Уставившись на меня с ужасом и мольбой, он шепчет:
– Только Роуэну не рассказывай. Я недавно припомнил ему детское прозвище!
Громко смеясь, я качаю головой:
– Мой милый, наивный братик… Разумеется, я все расскажу Роуэну, поскольку смысл моей жизни состоит в том, чтобы стравливать вас между собой.
Хлопнув его по плечу, я сажусь в одно из кожаных кресел:
– Не хочу расстраивать, дружище, но, видимо, ты со своей любовью к салфеткам так и не избавился от страсти к мелодрамам. Роуэн однозначно за тебя порадуется.
Фионн пускается в длинные бестолковые объяснения: мол, все из-за какой-то листовки и вообще недоразумение, но я не слушаю. Мне не до него: на диван напротив садится Ларк. Бешеный кот Слоан тут же запрыгивает ей на колени и сворачивается клубком.
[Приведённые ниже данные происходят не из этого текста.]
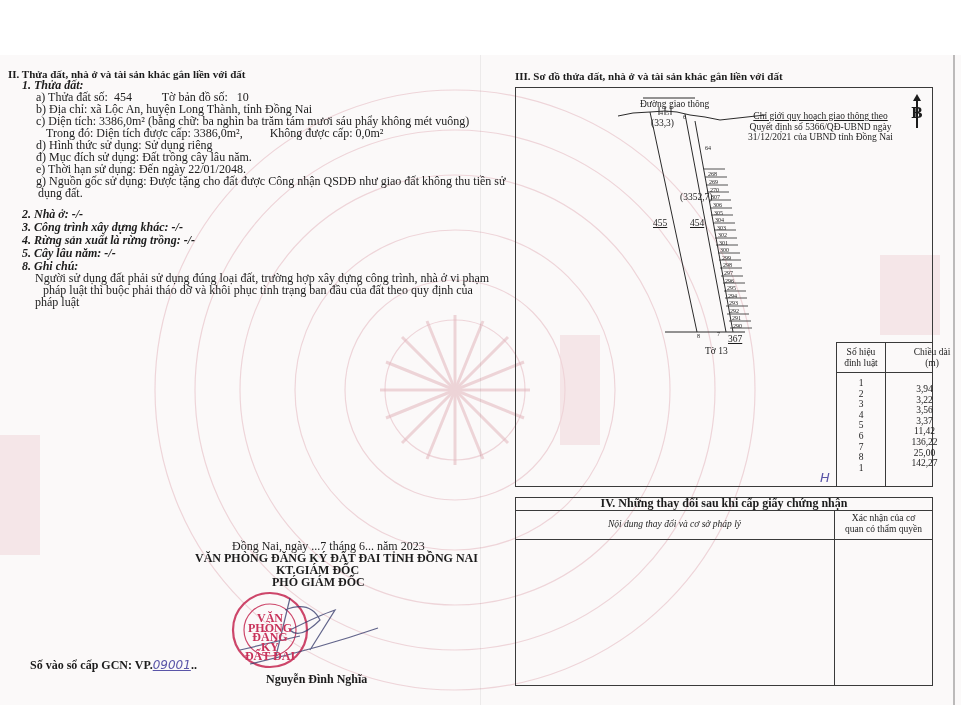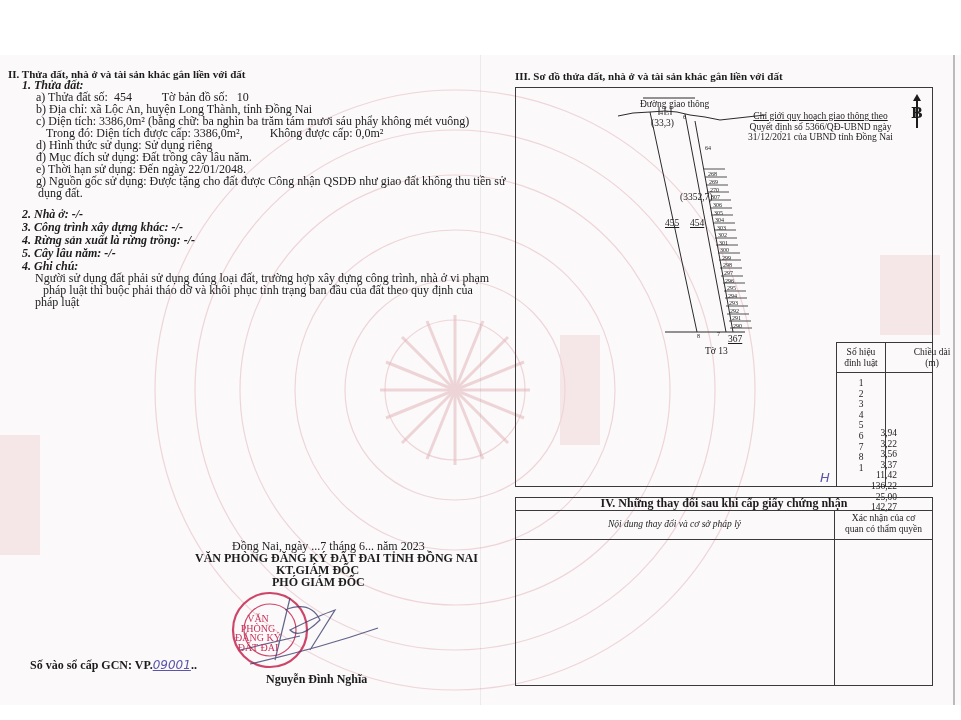--- a/index.html
+++ b/index.html
@@ -89,36 +89,36 @@
 <div class="abs txt" style="left:36px; top:140px;">d) Hình thức sử dụng: Sử dụng riêng</div>
 <div class="abs txt" style="left:36px; top:152px;">đ) Mục đích sử dụng: Đất trồng cây lâu năm.</div>
 <div class="abs txt" style="left:36px; top:164px;">e) Thời hạn sử dụng: Đến ngày 22/01/2048.</div>
 <div class="abs txt" style="left:36px; top:176px;">g) Nguồn gốc sử dụng: Được tặng cho đất được Công nhận QSDĐ như giao đất không thu tiền sử</div>
 <div class="abs txt" style="left:38px; top:188px;">dụng đất.</div>
 
 <div class="abs txt bi" style="left:22px; top:209px;">2. Nhà ở: -/-</div>
 <div class="abs txt bi" style="left:22px; top:222px;">3. Công trình xây dựng khác:  -/-</div>
 <div class="abs txt bi" style="left:22px; top:235px;">4. Rừng sản xuất là rừng trồng: -/-</div>
 <div class="abs txt bi" style="left:22px; top:248px;">5. Cây lâu năm: -/-</div>
-<div class="abs txt bi" style="left:22px; top:261px;">4. Ghi chú:</div>
+<div class="abs txt bi" style="left:22px; top:261px;">8. Ghi chú:</div>
 <div class="abs txt" style="left:35px; top:273px;">Người sử dụng đất phải sử dụng đúng loại đất, trường hợp xây dựng công trình, nhà ở vi phạm</div>
 <div class="abs txt" style="left:35px; top:285px;padding-left:8px;">pháp luật thì buộc phải tháo dỡ và khôi phục tình trạng ban đầu của đất theo quy định của</div>
 <div class="abs txt" style="left:35px; top:297px;">pháp luật</div>
 
 <div class="abs txt" style="left:232px; top:541px;">Đồng Nai, ngày ...7 tháng 6... năm 2023</div>
 <div class="abs txt b" style="left:195px; top:553px;">VĂN PHÒNG ĐĂNG KÝ ĐẤT ĐAI TỈNH ĐỒNG NAI</div>
 <div class="abs txt b" style="left:276px; top:565px;text-align:center;">KT.GIÁM ĐỐC</div>
 <div class="abs txt b" style="left:272px; top:577px;">PHÓ GIÁM ĐỐC</div>
 
 <svg class="abs" style="left:230px; top:590px;" width="150" height="80">
   <circle cx="40" cy="40" r="37" fill="none" stroke="#c8325a" stroke-width="2.2" opacity="0.9"></circle>
   <circle cx="40" cy="40" r="26" fill="none" stroke="#c8325a" stroke-width="1.2" opacity="0.9"></circle>
   <path d="M10 60 L70 46 M60 8 L45 70 M55 20 Q80 10 90 30 Q70 50 60 40 Q90 25 105 20 L80 60 M20 74 Q90 58 148 38" fill="none" stroke="#3b3f6e" stroke-width="1.2" opacity="0.8"></path>
 </svg>
-<div class="abs center" style="left:230px; top:614px; width:56px; font-size:10px; line-height:9.5px; font-weight:normal; color:#c8325a;">
+<div class="abs center" style="left:242px; top:614px; width:56px; font-size:12px; line-height:9.5px; font-weight:bold; color:#c8325a;">
   <div>VĂN PHÒNG</div>
   <div>ĐĂNG KÝ</div>
   <div>ĐẤT ĐAI</div>
 </div>
 <div class="abs txt b" style="left:266px; top:674px;">Nguyễn Đình Nghĩa</div>
 
 <div class="abs txt b" style="left:30px; top:660px;">
   <span>Số vào sổ cấp GCN: VP.</span><span class="handwrite u" style="font-weight:normal;">09001</span><span>..</span>
 </div>
 
@@ -186,21 +186,21 @@
 </div>
 
 <svg class="abs" style="left:909px; top:94px;" width="16" height="36">
   <polygon points="8,0 4,7 12,7" fill="#1c1c1c"></polygon>
   <line x1="8" y1="4" x2="8" y2="34" stroke="#1c1c1c" stroke-width="2"></line>
   <text x="2" y="24" font-family="DejaVu Serif, serif" font-size="14" font-weight="bold" fill="#1c1c1c">B</text>
 </svg>
 
 <div class="abs sm" style="left:680px; top:192px;">(3352,7)</div>
 <div class="abs sm u" style="left:690px; top:218px;">454</div>
-<div class="abs sm u" style="left:653px; top:218px;margin-left:12px;">455</div>
+<div class="abs sm u" style="left:653px; top:218px;">455</div>
 <div class="abs sm u" style="left:728px; top:334px;">367</div>
 <div class="abs sm" style="left:705px; top:346px;">Tờ 13</div>
 
 <div class="abs" style="left:703px; top:150px; width:40px;">
   <div class="abs tiny" style="left:2px; top:-5px;">64</div>
   <div class="abs tiny" style="left:5px; top:21px;">268</div>
   <div class="abs tiny" style="left:6px; top:29px;">269</div>
   <div class="abs tiny" style="left:7px; top:37px;">270</div>
   <div class="abs tiny" style="left:8px; top:44px;">307</div>
   <div class="abs tiny" style="left:10px; top:52px;">306</div>
@@ -232,21 +232,21 @@
   <div>1</div>
   <div>2</div>
   <div>3</div>
   <div>4</div>
   <div>5</div>
   <div>6</div>
   <div>7</div>
   <div>8</div>
   <div>1</div>
 </div>
-<div class="coord-col" style="left:854px; top:384px; width:43px; text-align:right;margin-top:44px;">
+<div class="coord-col" style="left:903px; top:384px; width:43px; text-align:center;">
   <div>3,94</div>
   <div>3,22</div>
   <div>3,56</div>
   <div>3,37</div>
   <div>11,42</div>
   <div>136,22</div>
   <div>25,00</div>
   <div>142,27</div>
 </div>
 <div class="abs handwrite" style="left:820px; top:470px; font-size:13px;">H</div>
На таком расстоянии я вижу девушку гораздо отчетливее: и родинку над верхней губой, и рябь на коже возле волос: там, наверное, была ссадина, которая плохо срослась. Я ощущал бы ее присутствие, даже если бы сидел к ней спиной. Ларк словно вбирает в себя всю энергию в комнате, концентрирует внутри и изливает наружу сквозь лучистые глаза и звенящий смех.
Я не слышу, о чем говорят рядом Фионн и Роуз, – только реплики, которые вставляет в их разговор Ларк. Чаще всего достается Фионну: мол, «ты берешь пряжу по скидке?» или «наверное, салфетки лучше продавать в интернете». Сосредоточившись на собеседнике, Ларк рассеянно водит рукой по кошачьей спине, и Уинстон довольно урчит в такт разговору. Меня она словно не замечает. Если и чувствует на себе мой взгляд, то не подает виду.
Ларк Монтегю прекрасна! И я пялюсь на нее, прямо как неуклюжий подросток.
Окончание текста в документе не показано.